ホーキンスの訃報を受け、コープランドは米Variety誌にてホーキンスについて語っています。

Q:テイラーのニュースを聞いたとき、あなたはちょうどPolice Deranged for Orchestraのプロジェクトを終えたところだったそうですね?

「ナッシュビル・シンフォニーでのステージを終えたところだったんだ。着替えてバーへ行って、そこで気づいたんだ。

彼がいなくなるのは、とても寂しい。彼はとても生命力のある人だったので、彼がここにいないとは思えない。ニール・パートが亡くなったとき、彼はこうなることを予見していた。誰もがそう思っていた。ある時、彼は僕に“もう賞味期限切れだ”と言っていた。でも、彼は1年経ってもまだそこにいた。テイラーの場合は、あまりにも突然だった」

Q:テイラーや、フー・ファイターズの他のメンバーとは、どのように知り合ったのですか?
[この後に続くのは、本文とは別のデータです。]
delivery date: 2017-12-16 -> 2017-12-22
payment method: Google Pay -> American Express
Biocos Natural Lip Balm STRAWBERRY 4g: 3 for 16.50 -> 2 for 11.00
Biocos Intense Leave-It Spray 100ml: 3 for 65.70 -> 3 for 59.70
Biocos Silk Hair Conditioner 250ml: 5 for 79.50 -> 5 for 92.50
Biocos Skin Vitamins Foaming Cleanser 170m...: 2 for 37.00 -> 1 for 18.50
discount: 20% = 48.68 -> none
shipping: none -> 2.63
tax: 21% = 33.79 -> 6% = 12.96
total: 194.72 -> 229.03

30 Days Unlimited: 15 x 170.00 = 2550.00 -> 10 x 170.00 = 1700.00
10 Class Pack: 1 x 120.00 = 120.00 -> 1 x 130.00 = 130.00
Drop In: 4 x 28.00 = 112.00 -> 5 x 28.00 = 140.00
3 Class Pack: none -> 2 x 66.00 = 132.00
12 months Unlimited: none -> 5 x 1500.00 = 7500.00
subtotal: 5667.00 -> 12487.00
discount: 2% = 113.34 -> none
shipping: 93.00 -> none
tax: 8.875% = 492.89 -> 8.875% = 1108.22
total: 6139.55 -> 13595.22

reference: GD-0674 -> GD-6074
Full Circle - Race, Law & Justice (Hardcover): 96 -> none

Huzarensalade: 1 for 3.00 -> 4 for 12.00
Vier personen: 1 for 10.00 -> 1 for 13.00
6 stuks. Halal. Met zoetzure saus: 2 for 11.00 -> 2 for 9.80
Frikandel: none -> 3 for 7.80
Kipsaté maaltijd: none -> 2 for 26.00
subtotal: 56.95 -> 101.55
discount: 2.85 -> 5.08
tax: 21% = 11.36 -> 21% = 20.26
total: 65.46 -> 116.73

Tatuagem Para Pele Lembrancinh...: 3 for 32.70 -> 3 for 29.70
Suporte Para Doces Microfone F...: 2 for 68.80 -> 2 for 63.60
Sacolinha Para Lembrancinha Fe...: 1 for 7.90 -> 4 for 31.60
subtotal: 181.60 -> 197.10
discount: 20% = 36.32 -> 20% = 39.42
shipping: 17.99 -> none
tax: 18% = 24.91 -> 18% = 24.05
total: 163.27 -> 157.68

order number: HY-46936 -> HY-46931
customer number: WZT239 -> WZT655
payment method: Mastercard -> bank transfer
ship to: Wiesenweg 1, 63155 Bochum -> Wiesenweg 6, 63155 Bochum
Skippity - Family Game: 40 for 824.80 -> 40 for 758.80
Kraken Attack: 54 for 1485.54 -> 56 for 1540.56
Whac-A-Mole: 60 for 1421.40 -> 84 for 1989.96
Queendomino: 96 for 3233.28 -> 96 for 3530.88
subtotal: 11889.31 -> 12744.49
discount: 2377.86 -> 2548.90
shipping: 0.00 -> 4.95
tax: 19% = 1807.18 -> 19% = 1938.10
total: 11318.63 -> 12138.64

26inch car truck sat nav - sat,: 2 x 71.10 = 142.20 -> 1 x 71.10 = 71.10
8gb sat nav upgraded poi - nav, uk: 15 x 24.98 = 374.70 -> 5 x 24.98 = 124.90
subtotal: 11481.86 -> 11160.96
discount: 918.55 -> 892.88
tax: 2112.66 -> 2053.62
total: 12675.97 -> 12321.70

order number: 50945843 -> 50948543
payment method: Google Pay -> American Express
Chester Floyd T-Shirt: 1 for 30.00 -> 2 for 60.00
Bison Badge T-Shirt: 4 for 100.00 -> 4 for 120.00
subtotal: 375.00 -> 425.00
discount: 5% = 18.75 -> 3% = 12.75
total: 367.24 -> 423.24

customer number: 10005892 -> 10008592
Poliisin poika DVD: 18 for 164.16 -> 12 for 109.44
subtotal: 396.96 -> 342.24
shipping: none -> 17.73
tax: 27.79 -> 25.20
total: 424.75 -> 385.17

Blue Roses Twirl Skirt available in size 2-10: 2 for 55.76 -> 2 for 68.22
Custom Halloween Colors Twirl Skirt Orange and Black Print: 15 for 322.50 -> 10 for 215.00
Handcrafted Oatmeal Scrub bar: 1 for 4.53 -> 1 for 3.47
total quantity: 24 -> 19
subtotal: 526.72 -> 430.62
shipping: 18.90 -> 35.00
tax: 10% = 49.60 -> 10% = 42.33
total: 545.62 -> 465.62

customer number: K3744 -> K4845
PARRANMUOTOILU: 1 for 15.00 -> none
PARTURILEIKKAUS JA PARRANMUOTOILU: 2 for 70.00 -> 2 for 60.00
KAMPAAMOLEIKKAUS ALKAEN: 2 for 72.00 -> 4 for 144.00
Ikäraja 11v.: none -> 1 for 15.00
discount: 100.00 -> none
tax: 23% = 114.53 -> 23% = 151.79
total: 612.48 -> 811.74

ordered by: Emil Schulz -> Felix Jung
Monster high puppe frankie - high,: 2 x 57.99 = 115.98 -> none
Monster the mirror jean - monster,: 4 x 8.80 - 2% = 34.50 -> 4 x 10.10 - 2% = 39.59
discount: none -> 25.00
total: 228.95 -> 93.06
「2005年に初めて会った時、彼らが突然電話してきて、僕を彼らのジェット機に乗せてサンフランシスコに飛び、ライヴで一緒に歌い、その後ニューヨークまで行って、そこでMTVに24時間ぶっ通しで出演したんだ。そこで彼らとは知り合ったんだ」

Q:フー・ファイターズは、ヒーローを崇拝し、ロックの楽しさを共有することをクールにしてくれました。何年にもわたって彼らのステージに参加した感想は?

「自分が誰であろうと、誰かに仕えなければならない。僕の場合、ボブ・ディラン、ジミ・ヘンドリックス、ビートルズ、ストーンズ、クリームといったところかな。シンプルな階層があるんだ。ミュージシャンの間では、互いの間でリラックスして楽しめるように、とてもシンプルなルールがあるんだ。それは、最初に行った者がボスであるという年代順。僕はリンゴ(スター)の前では頭を下げるし、後から来た人たちは僕をビートルズのように扱ってくれる、おかしな話だよね。

テイラーの場合は、もっと深かった。彼は、それほどまでにファンだった。彼自身が大スターであるにもかかわらず、本当のファンボーイ(熱狂的なファン)だったんだ。どこかで会うと、彼は自分のコレクションからお気に入りのポリスのTシャツを着ているんだ。(ホーキンスが)ニールとつるんでいたら? 彼はラッシュのTシャツを着ている。彼はそれらのドラマーたちを研究し、すべてのテクニックを持っていた。彼はフー・ファイターズでそれらを使うことはなかった。彼はフー・ファイターズではすべてビジネスだったんだ。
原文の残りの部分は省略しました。